== Provided material ==
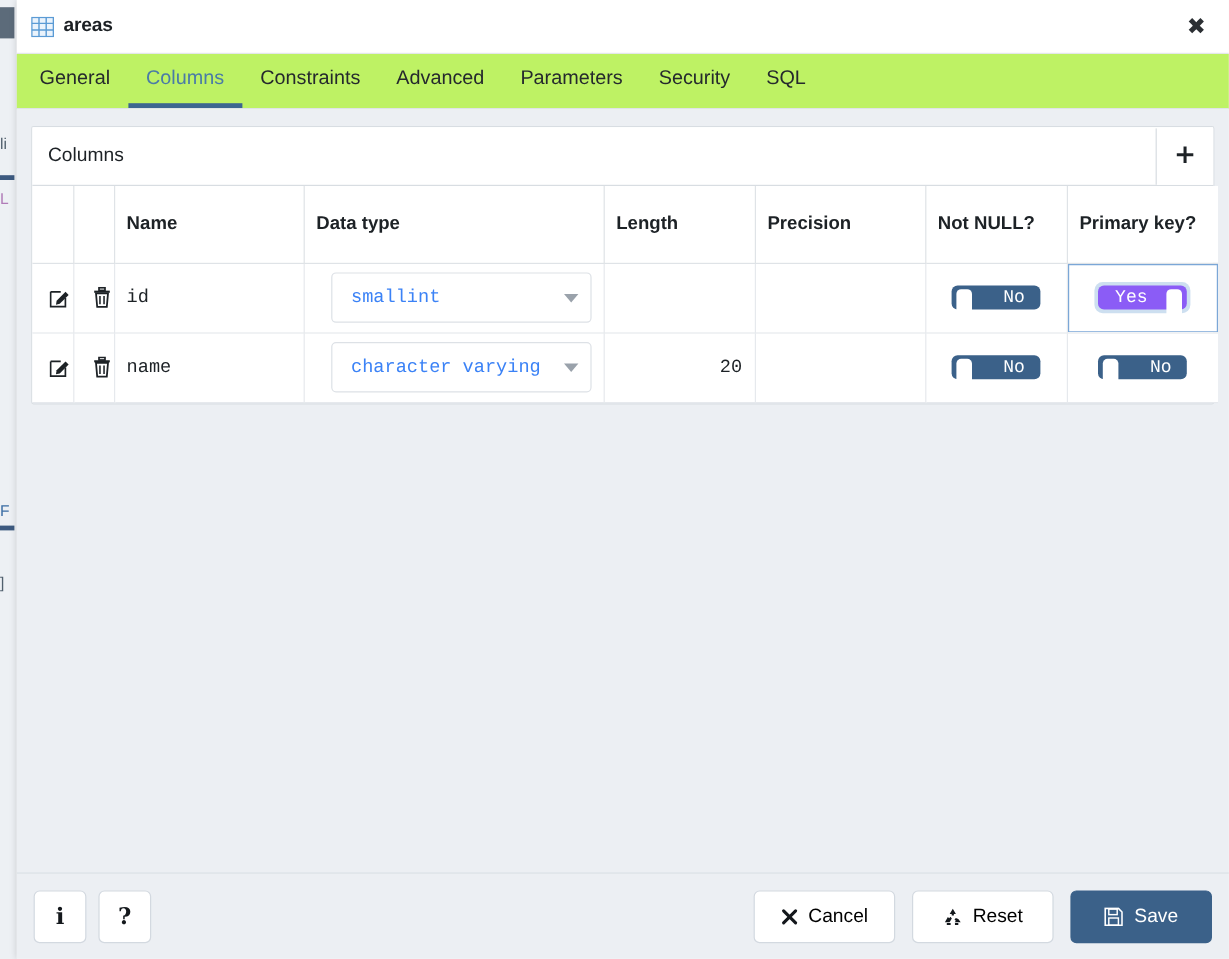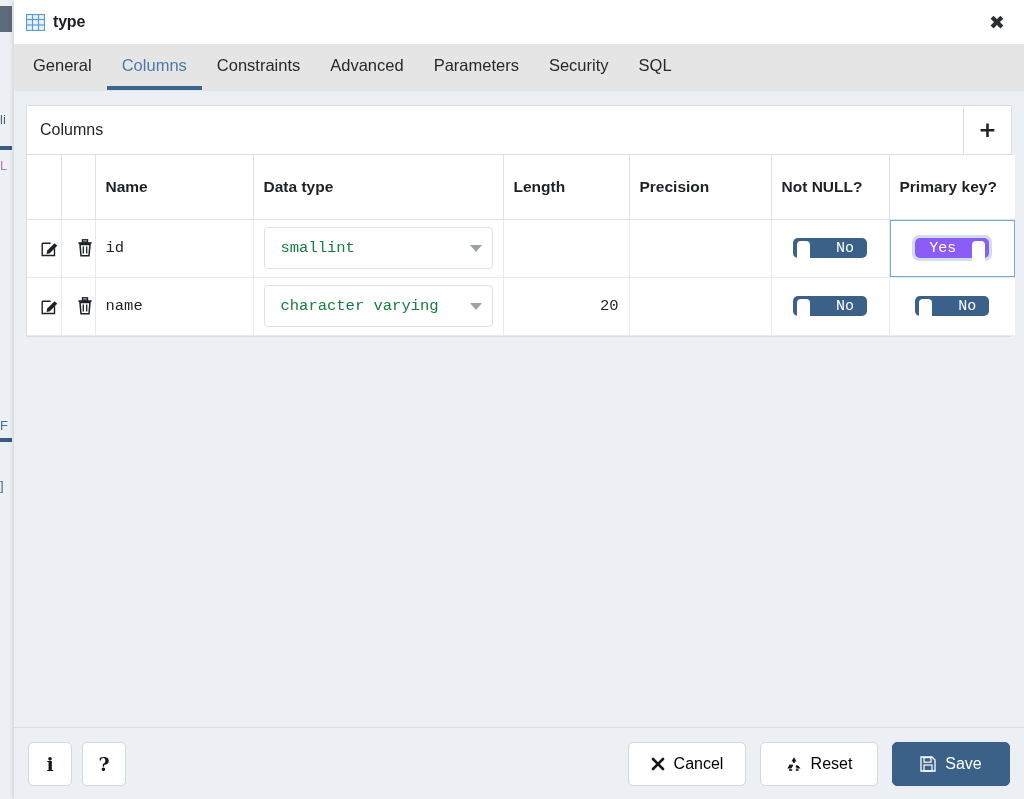--- a/index.html
+++ b/index.html
@@ -93,21 +93,21 @@
     padding: 0;
     font-family: "DejaVu Sans", sans-serif;
   }
 
   
   .tabs {
     height: 45px;
     min-height: 45px;
     display: flex;
     align-items: stretch;
-    background: #e5e5e5;
+    background: #bef264;
     border-bottom: 1px solid #dfe3e8;
     padding-left: 4px;
   }
   .tab {
     padding: 0 15px;
     display: flex;
     align-items: center;
     font-size: 16.5px;
     color: #25292d;
     cursor: pointer;
@@ -248,23 +248,24 @@
   
   .combo {
     height: 42px;
     border: 1px solid #dde1e6;
     background: #fff;
     border-radius: 4px;
     display: flex;
     align-items: center;
     padding: 0 10px 0 16px;
     font-size: 15.5px;
-    color: #15803d;
-    cursor: pointer;
-    box-sizing: border-box;
+    color: #3b82f6;
+    cursor: pointer;
+    box-sizing: border-box;
+    margin-left: 12px;
   }
   .combo-value { flex: 1; }
   .caret {
     width: 0; height: 0;
     border-left: 6px solid transparent;
     border-right: 6px solid transparent;
     border-top: 7px solid #9aa2ab;
     margin-left: 8px;
   }
 
@@ -373,21 +374,21 @@
   <div class="titlebar">
     <span class="title-icon">
       <svg width="19" height="17" viewBox="0 0 19 17">
         <rect x="0.5" y="0.5" width="18" height="16" fill="#eaf3fc" stroke="#5b9bd5" stroke-width="1.2"></rect>
         <line x1="0.5" y1="5.5" x2="18.5" y2="5.5" stroke="#5b9bd5" stroke-width="1.2"></line>
         <line x1="0.5" y1="11" x2="18.5" y2="11" stroke="#5b9bd5" stroke-width="1.2"></line>
         <line x1="6.5" y1="0.5" x2="6.5" y2="16.5" stroke="#5b9bd5" stroke-width="1.2"></line>
         <line x1="12.5" y1="0.5" x2="12.5" y2="16.5" stroke="#5b9bd5" stroke-width="1.2"></line>
       </svg>
     </span>
-    <span class="title-text">type</span>
+    <span class="title-text">areas</span>
     <button class="close-btn">✖</button>
   </div>
 
   <div class="tabs">
     <div class="tab">General</div>
     <div class="tab active">Columns</div>
     <div class="tab">Constraints</div>
     <div class="tab">Advanced</div>
     <div class="tab">Parameters</div>
     <div class="tab">Security</div>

== Assigned task ==
Search the listing above for the string "solid" and copy each line that has it.

== Problem solution ==
     border-bottom: 1px solid #dfe3e8;
     border: 1px solid #dde1e6;
     border-left: 6px solid transparent;
     border-right: 6px solid transparent;
     border-top: 7px solid #9aa2ab;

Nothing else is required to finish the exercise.